I learned that speed of the network is a biggest bottleneck for clustering especially for our need. In our lab I have found a 1000Mbs switch which presently reduces some time compared to 100Mbs however it is not efficient. Still it takes a lot of time. I assume we need 10gigabit switch. I was not aware of the price these "Gigabit routing switch supporting layer 3". It seems to me that even 8-port 10 gigabit switch cost approx. 800$. I am still hesitant to ask my mentor for the 10 gigabit switch. Since, I dont have no experience i had a thought what if i am wrong somewhere although gigabit switch have to work. Now, I am looking for 10 gigabit switch in near by labs so that i will connect and check whether it sufficiently efficient for our job and then i can ask my mentor with some confidence.

i also learned from someone we can use cluster OS specialized designed for this clustering purpose for instance Pelican cluster http://pareto.uab.es/mcreel/PelicanHPC/. I will install that cluster os and check the performance too. I am reading materials to increase the speed and performance of cluster in terms of hardware as well as the software's. I will tune our application according to our need.

And, also in our lab room we have dual boot systems for 8 people (windows with either linux mint, ubuntu, fedora).
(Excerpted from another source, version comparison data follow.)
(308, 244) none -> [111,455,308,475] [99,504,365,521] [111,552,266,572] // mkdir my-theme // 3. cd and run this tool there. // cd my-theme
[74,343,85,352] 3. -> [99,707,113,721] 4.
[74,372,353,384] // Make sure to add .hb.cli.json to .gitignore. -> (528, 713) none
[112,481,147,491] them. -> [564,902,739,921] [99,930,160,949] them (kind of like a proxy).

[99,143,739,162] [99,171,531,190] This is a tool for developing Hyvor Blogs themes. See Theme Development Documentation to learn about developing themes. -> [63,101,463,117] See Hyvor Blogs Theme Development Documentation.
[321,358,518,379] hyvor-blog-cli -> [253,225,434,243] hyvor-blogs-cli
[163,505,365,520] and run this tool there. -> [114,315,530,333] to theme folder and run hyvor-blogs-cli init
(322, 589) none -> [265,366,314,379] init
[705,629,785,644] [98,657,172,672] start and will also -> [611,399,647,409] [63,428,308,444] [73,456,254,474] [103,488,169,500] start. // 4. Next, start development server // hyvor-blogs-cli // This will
In given time those systems will be either in windows or linux environment depending upon our work. Daily 6 hours (nights) and on Sundays our system will be idle. I am not capable to use those free computer timing for our advantage due to my skill and also time. I guess we can use these computer time if we have gigabit switch with networking skills. If someone did similar stuffs please document either in your blogs or in email lists so that users like me might get benefited.

Although, it took time i learned a lot during this clustering. Thank you for your time.


regards
Suresh




On Wed, Oct 8, 2014 at 7:38 AM, Tomcio <toomeek_85@o2.pl> wrote:
Hello,

been here since years, but very low number of questions so I'm so happy to see new thread here ;)
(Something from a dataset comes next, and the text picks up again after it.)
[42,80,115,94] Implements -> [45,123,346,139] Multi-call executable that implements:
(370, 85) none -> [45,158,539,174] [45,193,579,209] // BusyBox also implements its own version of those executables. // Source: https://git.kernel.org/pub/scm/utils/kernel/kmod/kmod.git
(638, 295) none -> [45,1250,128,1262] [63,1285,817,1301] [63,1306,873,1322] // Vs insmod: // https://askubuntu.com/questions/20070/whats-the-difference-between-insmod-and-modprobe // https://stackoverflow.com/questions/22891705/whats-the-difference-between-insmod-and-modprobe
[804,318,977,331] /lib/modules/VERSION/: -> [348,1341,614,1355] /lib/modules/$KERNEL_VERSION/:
I'm not boewulf cluster admin but..

I belive Your network is slow because this routing device is internally limited to low throughput, You need Gigabit-capable routing device (read this as: Gigabit routing switch supporting layer 3).
I suspect all Your class rooms are in different IP subnets?
If yes then the routing device is bottleneck..

Even modern Core i5 based linux router will create additional delay times in routing when it comes to cluster network, of course under high load at high throughput (what clustering requires). So simple, raw networking is best option.
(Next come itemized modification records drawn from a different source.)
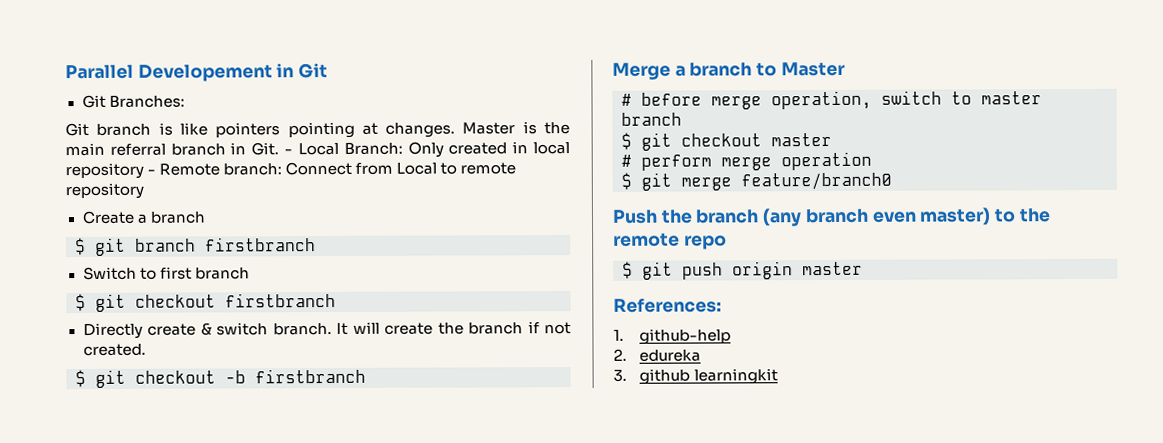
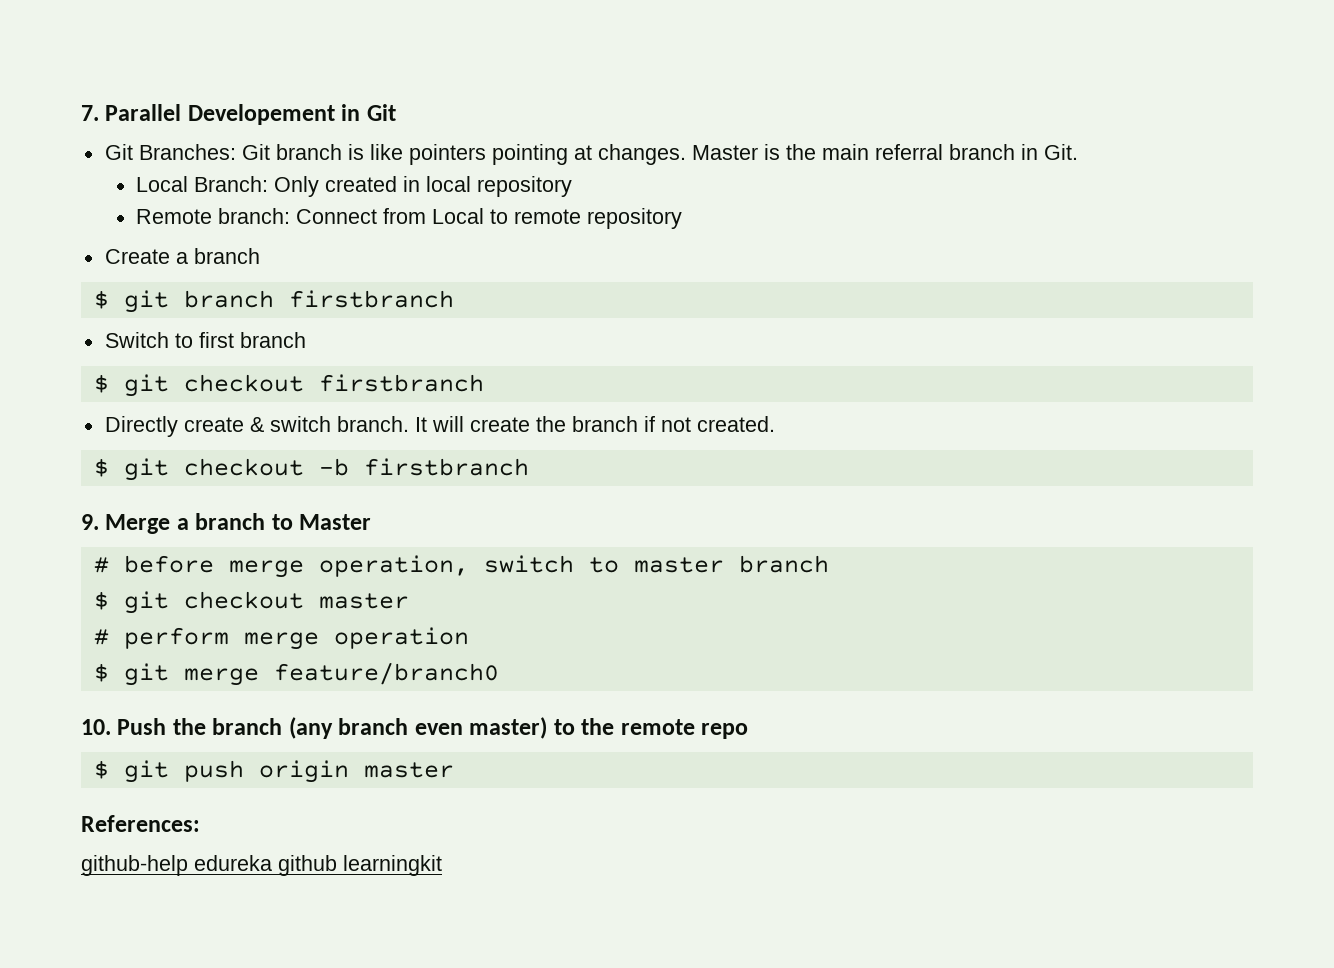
(65, 72) none -> [81,105,99,121] 7.
(185, 101) // -> (236, 152) none
[284,149,294,155] - -> (1078, 152) //
[147,169,157,175] - -> (572, 186) //
(366, 376) none -> [81,514,99,530] 9.
(892, 181) none -> [81,719,111,735] 10.
[613,329,624,341] 1. -> (200, 823) none
[613,348,627,361] // 2. -> (188, 865) none
[613,369,627,382] // 3. -> (272, 863) none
Example capable switch models that can do routing are:
Cisco SG500X
Cisco Catalyst series
Dell PowerConnect 7000 series (or lower)
Of course, they could be too expensive so just look around on switch that can do IP routing. There are even 8-port Gigabit Managed switches available on market.

If Your sys admin isn't blocking other network subnets You could set static IP on all Your cluster nodes to different network subnet (let's say.. 192.168.99.1-192.168.99.10 with netmask 255.255.255.0) and check if they see each other (probably this isn't possible) and use one of them to provide Internet access (master node?) with 2 Gigabit cards.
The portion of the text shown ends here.